Alec Monopoly Passes Go

The graffiti star brings his spray cans to Vegas’ hottest nightspots


The first call goes straight to voice mail. A generic fembot—you know her, she narrates most default phone greetings in her halting but pleasant Hillary Clinton alto—informs me that the number I’m trying to reach is not available at this time and invites me to leave a message at the tone. I shouldn’t be surprised. After all, the number I’m trying to reach belongs to the anonymous street artist Alec Monopoly, a man whose real name is unknown to all but his closest confidantes. He routinely hides his face whenever he appears in public—which is often these days, considering that he’s one of the hottest young properties in the art world and the heir apparent to Banksy, with pieces hanging in Miley Cyrus’ house, on Justin Bieber’s red carpet and on gallery walls attached to multimillion-dollar price tags. Why should his voice be any less mysterious than the rest of him?

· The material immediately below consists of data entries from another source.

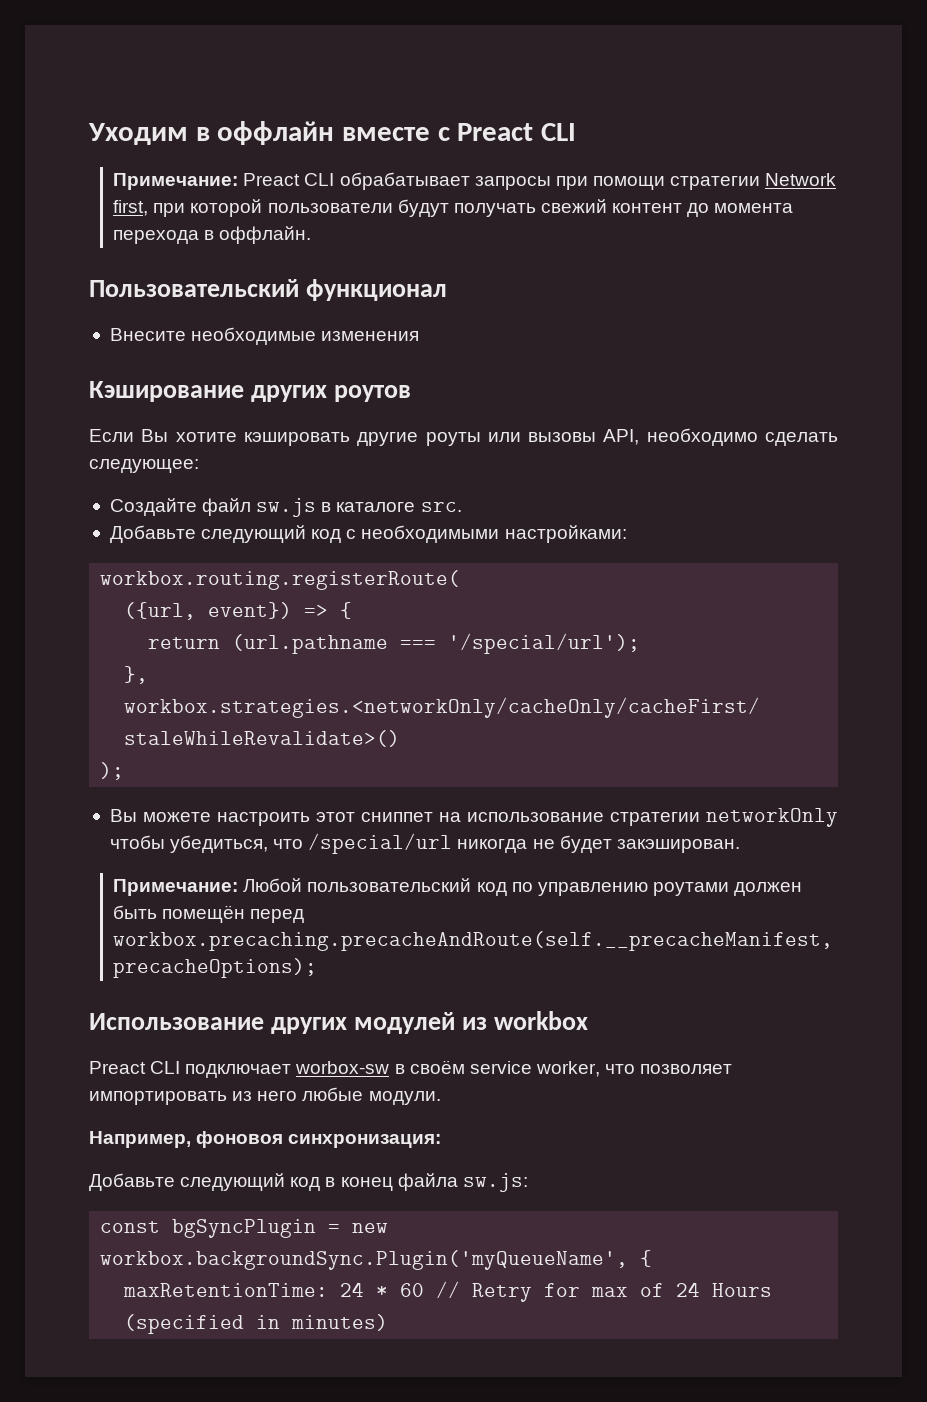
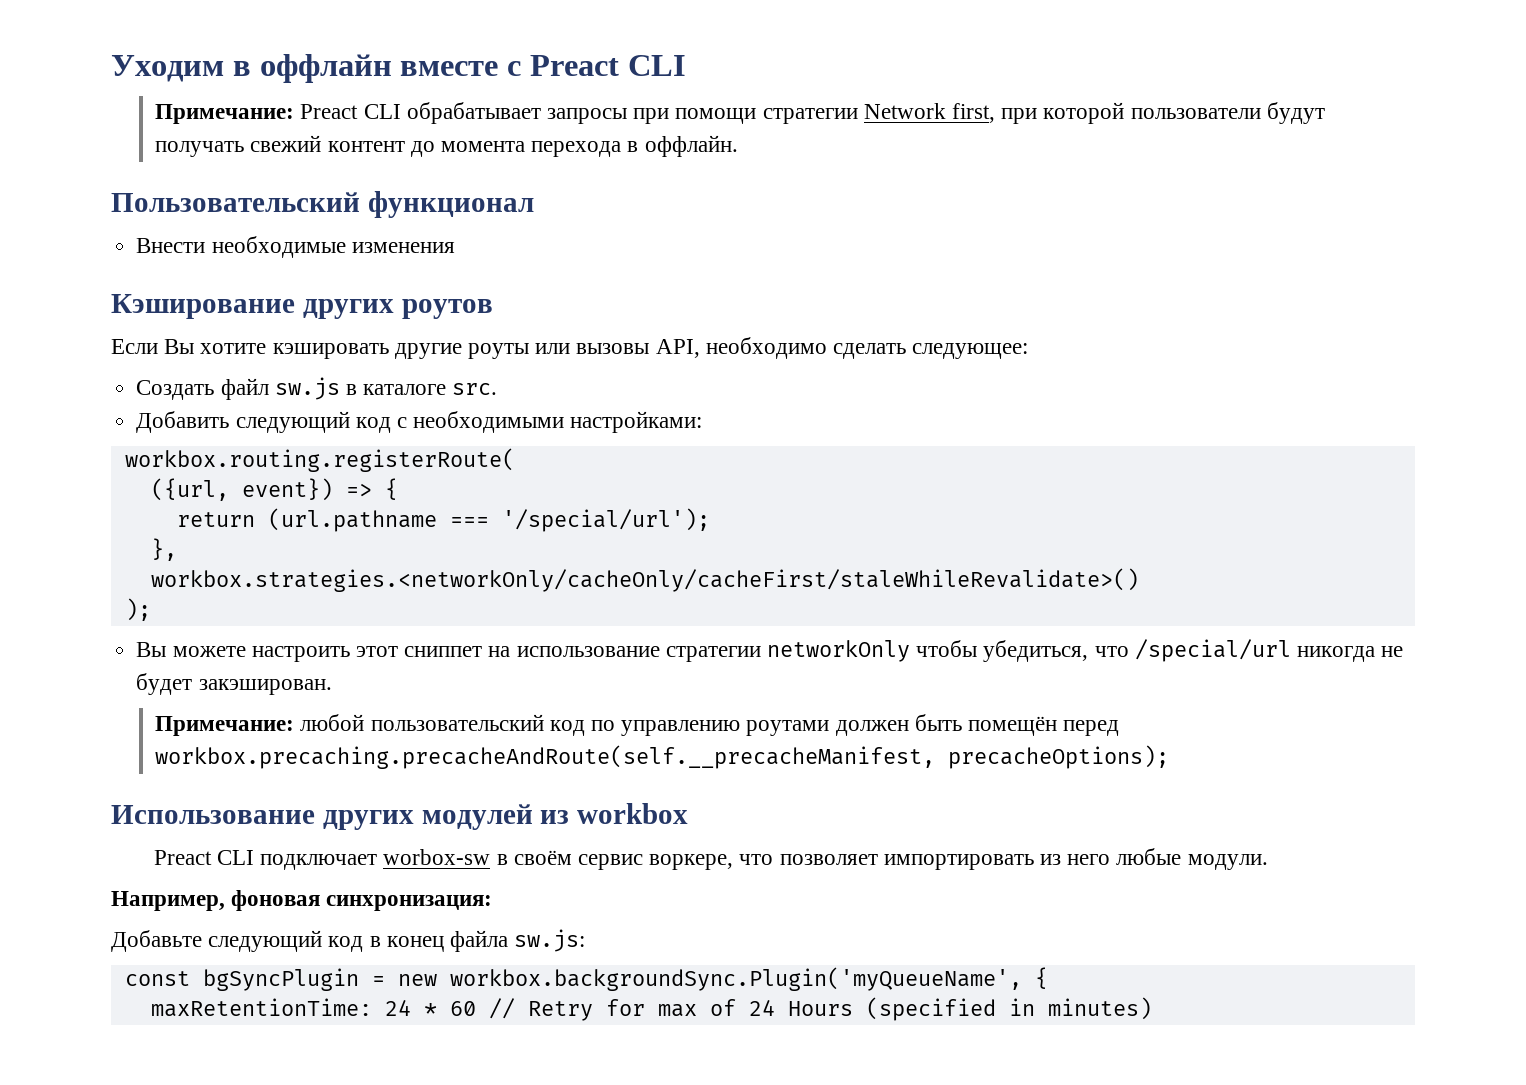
- Внесите необходимые изменения
+ Внести необходимые изменения
- Создайте файл sw.js в каталоге src.
+ Создать файл sw.js в каталоге src.
- Добавьте следующий код с необходимыми настройками:
+ Добавить следующий код с необходимыми настройками:
- Примечание: Любой пользовательский код по управлению роутами должен быть помещён перед workbox.precaching.precacheAndRoute(self.__precacheManifest, precacheOptions);
+ Примечание: любой пользовательский код по управлению роутами должен быть помещён перед workbox.precaching.precacheAndRoute(self.__precacheManifest, precacheOptions);
- Preact CLI подключает worbox-sw в своём service worker, что позволяет импортировать из него любые модули.
+ Preact CLI подключает worbox-sw в своём сервис воркере, что позволяет импортировать из него любые модули.
- Например, фоновоя синхронизация:
+ Например, фоновая синхронизация:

But on the next try it rings, and Alec amiably apologizes for missing the first call. He has a good excuse: He was busy painting a giant egg for an Easter-themed charity hunt sponsored by Fabergé. The three-dimensional shape makes for a challenging canvas, he admits, but after more than a decade of scaling walls and climbing billboards, he’s not really fazed. Monopoly is a man who thrives on adventure.

alec_monopoly_campbells_tomato_soupTo that end, in January, Monopoly entered into a yearlong residency at Wynn Las Vegas, in which he’ll appear at Encore Beach Club, Surrender, Tryst and XS on select dates to create pieces live amid the revelers. Unlike traditional DJ residencies, Alec’s ongoing collaboration with the nightlife properties is much more artistic and freewheeling. He works with the Wynn team to choose meaningful dates for him to attend and participate on the fly, to keep an open-ended feeling of creativity. And while it might not seem like painting in a nightclub packed to capacity and thumping with high-decibel beats would be anything like silently tagging an abandoned building in the middle of the night, Monopoly sees the experiences as strikingly similar.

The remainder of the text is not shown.